Whenever the word "size" turns up in a line of the data below, copy that line.

_ _ _ _

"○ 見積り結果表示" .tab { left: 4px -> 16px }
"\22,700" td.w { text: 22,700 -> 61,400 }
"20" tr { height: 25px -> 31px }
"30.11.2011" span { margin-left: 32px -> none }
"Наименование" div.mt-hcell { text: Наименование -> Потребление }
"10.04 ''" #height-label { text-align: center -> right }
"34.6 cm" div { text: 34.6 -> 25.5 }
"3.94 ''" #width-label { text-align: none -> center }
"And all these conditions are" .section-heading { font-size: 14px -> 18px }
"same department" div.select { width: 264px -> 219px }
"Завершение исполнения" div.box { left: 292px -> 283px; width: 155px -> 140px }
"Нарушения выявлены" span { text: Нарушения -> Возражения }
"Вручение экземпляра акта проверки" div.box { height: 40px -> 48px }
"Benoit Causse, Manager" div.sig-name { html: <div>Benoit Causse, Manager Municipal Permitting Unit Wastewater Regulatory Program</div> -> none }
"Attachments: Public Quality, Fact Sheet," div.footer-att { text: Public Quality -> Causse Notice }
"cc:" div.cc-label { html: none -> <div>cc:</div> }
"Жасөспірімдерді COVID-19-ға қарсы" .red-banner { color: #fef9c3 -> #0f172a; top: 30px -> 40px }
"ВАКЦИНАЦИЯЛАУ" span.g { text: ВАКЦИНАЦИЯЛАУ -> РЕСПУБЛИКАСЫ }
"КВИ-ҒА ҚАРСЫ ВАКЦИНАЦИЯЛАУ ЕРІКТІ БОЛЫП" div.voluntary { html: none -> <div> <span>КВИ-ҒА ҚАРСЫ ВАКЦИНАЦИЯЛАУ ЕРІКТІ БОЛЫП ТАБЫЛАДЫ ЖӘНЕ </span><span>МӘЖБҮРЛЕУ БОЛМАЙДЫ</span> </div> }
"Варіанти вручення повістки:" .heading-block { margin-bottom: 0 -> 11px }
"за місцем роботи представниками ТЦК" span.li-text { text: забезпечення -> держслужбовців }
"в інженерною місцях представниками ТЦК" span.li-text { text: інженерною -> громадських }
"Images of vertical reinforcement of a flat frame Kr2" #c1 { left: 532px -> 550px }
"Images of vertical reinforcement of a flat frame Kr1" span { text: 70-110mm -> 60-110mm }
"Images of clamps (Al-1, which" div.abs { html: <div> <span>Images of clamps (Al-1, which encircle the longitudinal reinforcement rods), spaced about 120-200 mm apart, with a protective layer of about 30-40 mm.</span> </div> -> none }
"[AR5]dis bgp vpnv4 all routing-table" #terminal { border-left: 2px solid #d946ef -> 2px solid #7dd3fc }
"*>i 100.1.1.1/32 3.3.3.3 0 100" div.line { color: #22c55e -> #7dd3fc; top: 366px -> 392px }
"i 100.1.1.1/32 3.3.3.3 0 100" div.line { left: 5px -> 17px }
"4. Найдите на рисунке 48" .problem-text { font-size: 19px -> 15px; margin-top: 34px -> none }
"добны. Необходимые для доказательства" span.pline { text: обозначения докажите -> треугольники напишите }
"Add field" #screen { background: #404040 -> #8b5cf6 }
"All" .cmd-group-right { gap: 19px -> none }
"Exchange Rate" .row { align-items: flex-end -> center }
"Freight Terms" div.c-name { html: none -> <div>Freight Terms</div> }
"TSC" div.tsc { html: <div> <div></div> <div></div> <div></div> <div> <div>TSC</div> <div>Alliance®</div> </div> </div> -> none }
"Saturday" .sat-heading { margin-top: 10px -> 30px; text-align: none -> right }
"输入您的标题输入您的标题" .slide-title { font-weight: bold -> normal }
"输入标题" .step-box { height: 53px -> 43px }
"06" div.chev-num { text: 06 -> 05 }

_ _ _ _

__Your response__:
"And all these conditions are" .section-heading { font-size: 14px -> 18px }
"4. Найдите на рисунке 48" .problem-text { font-size: 19px -> 15px; margin-top: 34px -> none }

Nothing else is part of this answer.